Exercise objective: Going line by line through the listing below, count each line that includes the word "input", and reply with the count only.
◇ ◇ ◇ ◇
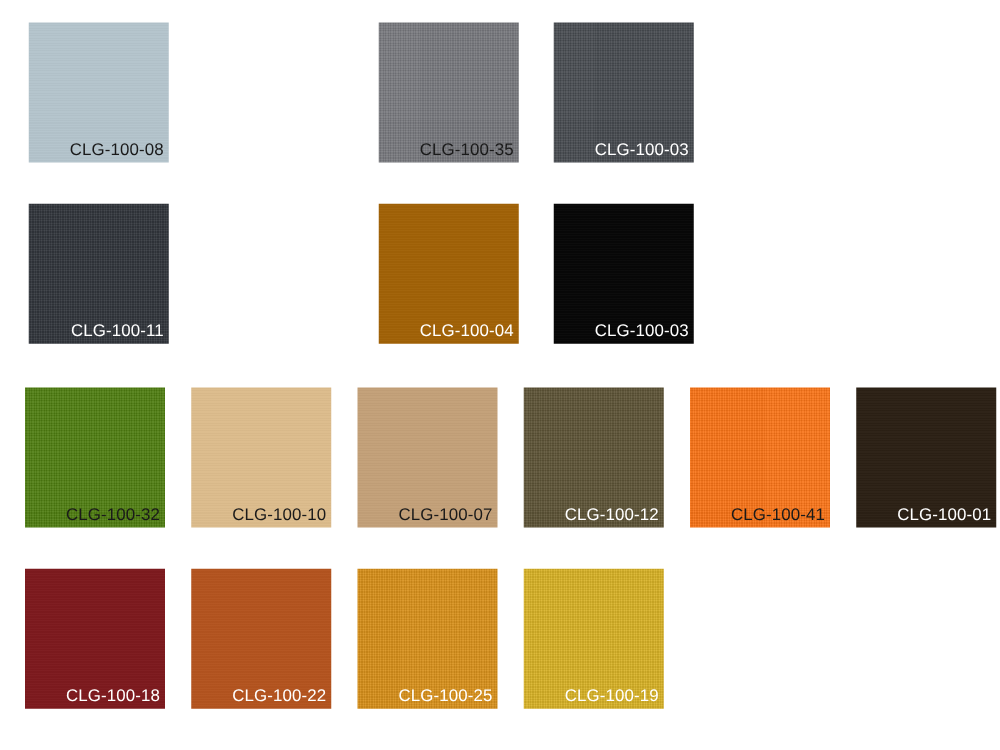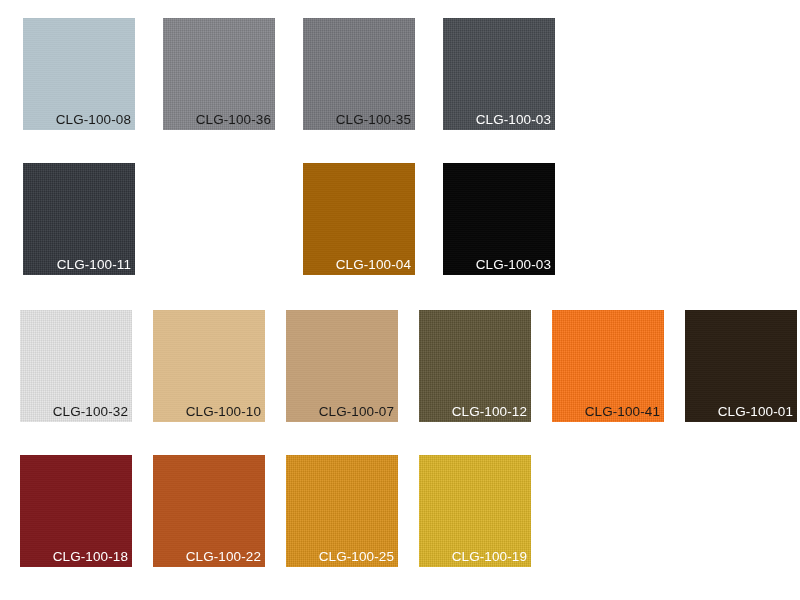--- a/index.html
+++ b/index.html
@@ -80,24 +80,20 @@
 </style>
 </head>
 <body>
 
 <div id="swatch-board" style="background: rgb(255, 255, 255); width: 800px; height: 600px;">
     <div class="swatch-row" style="top: 18px; height: 112px;">
       <div class="swatch" style="left: 23px; width: 112px; height: 112px; background: rgb(180, 196, 204);">
         <div class="swatch-fill smooth"></div>
         <div class="swatch-label dark-text">CLG-100-08</div>
       </div>
-      <div class="swatch" style="left: 163px; width: 112px; height: 112px; background: rgb(132, 133, 138);">
-        <div class="swatch-fill"></div>
-        <div class="swatch-label dark-text">CLG-100-36</div>
-      </div>
       <div class="swatch" style="left: 303px; width: 112px; height: 112px; background: rgb(119, 120, 125);">
         <div class="swatch-fill"></div>
         <div class="swatch-label dark-text">CLG-100-35</div>
       </div>
       <div class="swatch" style="left: 443px; width: 112px; height: 112px; background: rgb(71, 75, 80);">
         <div class="swatch-fill"></div>
         <div class="swatch-label light-text">CLG-100-03</div>
       </div>
     </div>
     <div class="swatch-row" style="top: 163px; height: 112px;">
@@ -108,21 +104,21 @@
       <div class="swatch" style="left: 303px; width: 112px; height: 112px; background: #a16207;">
         <div class="swatch-fill smooth"></div>
         <div class="swatch-label light-text">CLG-100-04</div>
       </div>
       <div class="swatch" style="left: 443px; width: 112px; height: 112px; background: rgb(7, 7, 7);">
         <div class="swatch-fill smooth"></div>
         <div class="swatch-label light-text">CLG-100-03</div>
       </div>
     </div>
     <div class="swatch-row" style="top: 310px; height: 112px;">
-      <div class="swatch" style="left: 20px; width: 112px; height: 112px; background: #e5e5e5; text-decoration: underline;">
+      <div class="swatch" style="left: 20px; width: 112px; height: 112px; background: #4d7c0f; text-decoration: underline;">
         <div class="swatch-fill"></div>
         <div class="swatch-label dark-text">CLG-100-32</div>
       </div>
       <div class="swatch" style="left: 153px; width: 112px; height: 112px; background: rgb(220, 188, 140);">
         <div class="swatch-fill smooth"></div>
         <div class="swatch-label dark-text">CLG-100-10</div>
       </div>
       <div class="swatch" style="left: 286px; width: 112px; height: 112px; background: rgb(195, 160, 120);">
         <div class="swatch-fill smooth"></div>
         <div class="swatch-label dark-text">CLG-100-07</div>

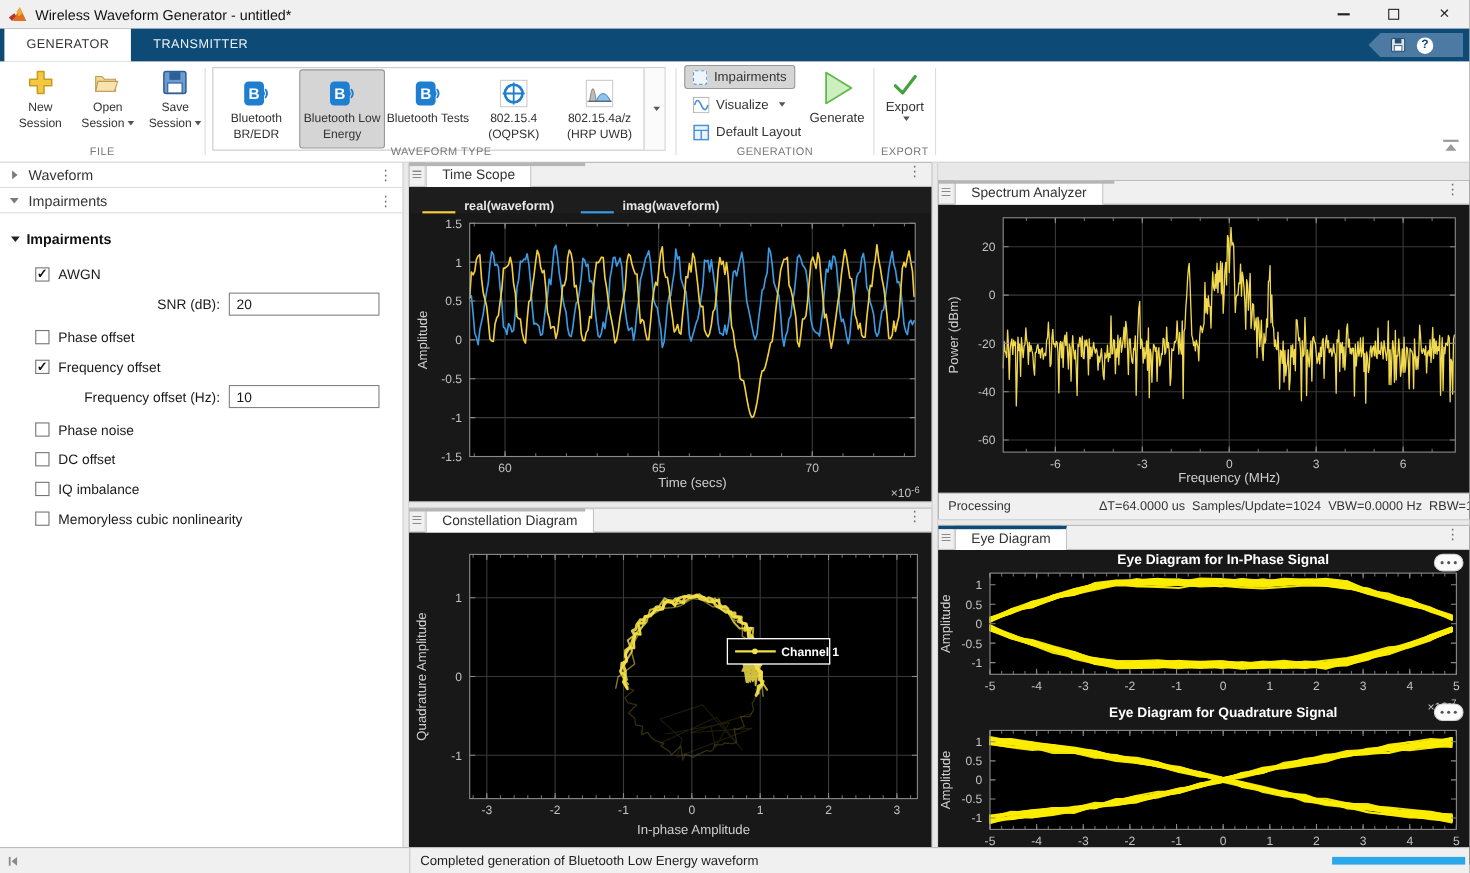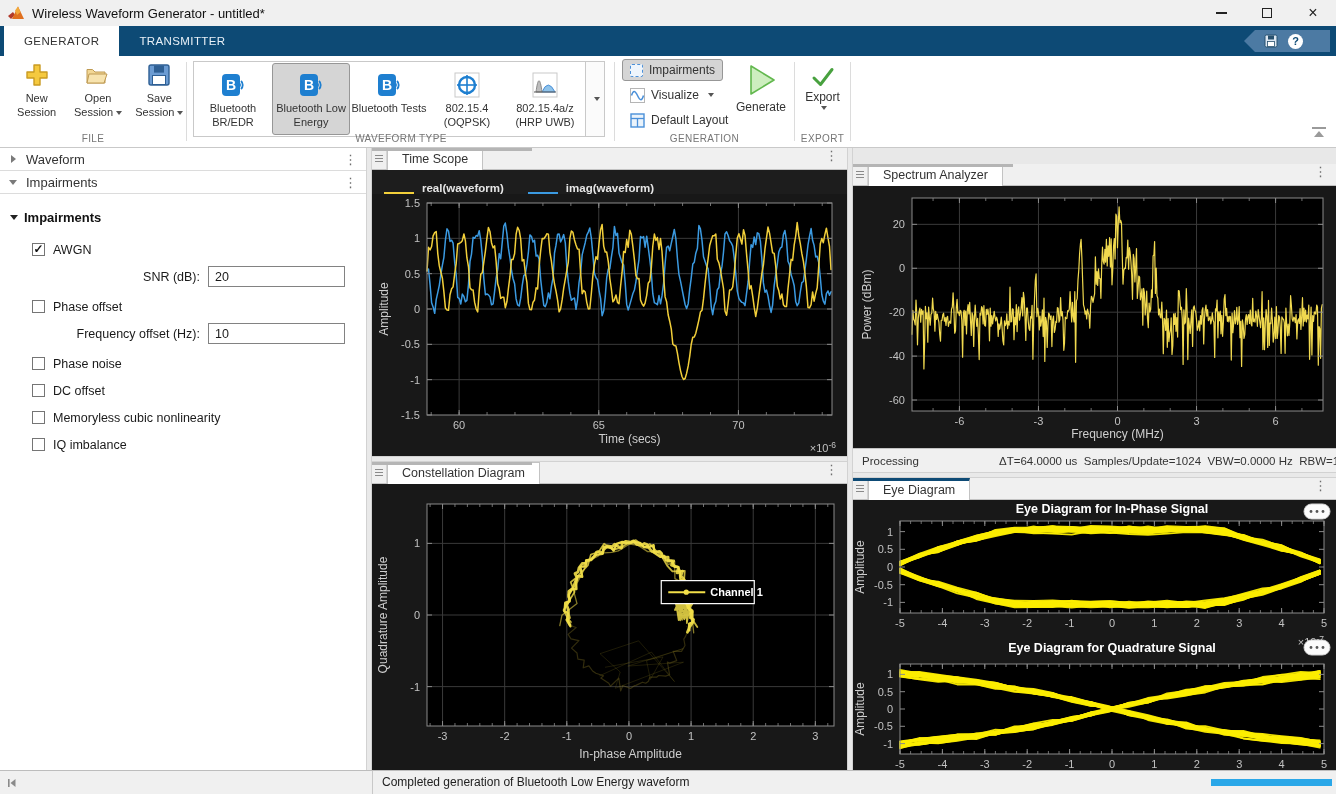--- a/index.html
+++ b/index.html
@@ -303,39 +303,43 @@
           <span class="cbl">AWGN</span>
         </div>
         <div class="frow">
           <span class="flab">SNR (dB):</span>
           <input class="finp" value="20" style="">
         </div>
         <div class="cbrow">
           <span class="cb"></span>
           <span class="cbl">Phase offset</span>
         </div>
+        <div class="cbrow">
+          <span class="cb on"></span>
+          <span class="cbl">Frequency offset</span>
+        </div>
         <div class="frow">
           <span class="flab">Frequency offset (Hz):</span>
           <input class="finp" value="10" style="">
         </div>
         <div class="cbrow">
           <span class="cb"></span>
           <span class="cbl">Phase noise</span>
         </div>
         <div class="cbrow">
           <span class="cb"></span>
           <span class="cbl">DC offset</span>
         </div>
         <div class="cbrow">
           <span class="cb"></span>
-          <span class="cbl">Memoryless cubic nonlinearity</span>
+          <span class="cbl">IQ imbalance</span>
         </div>
         <div class="cbrow">
           <span class="cb"></span>
-          <span class="cbl">IQ imbalance</span>
+          <span class="cbl">Memoryless cubic nonlinearity</span>
         </div>
       </div>
     </div>
 
     <div class="vsplit" style="left:366px"></div>
 
     <div class="ccol">
       <div class="panel" style="top:0;height:308px">
         <div class="topstrip"></div>
         <div class="ptabbar">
◇ ◇ ◇ ◇
Exercise solution: 2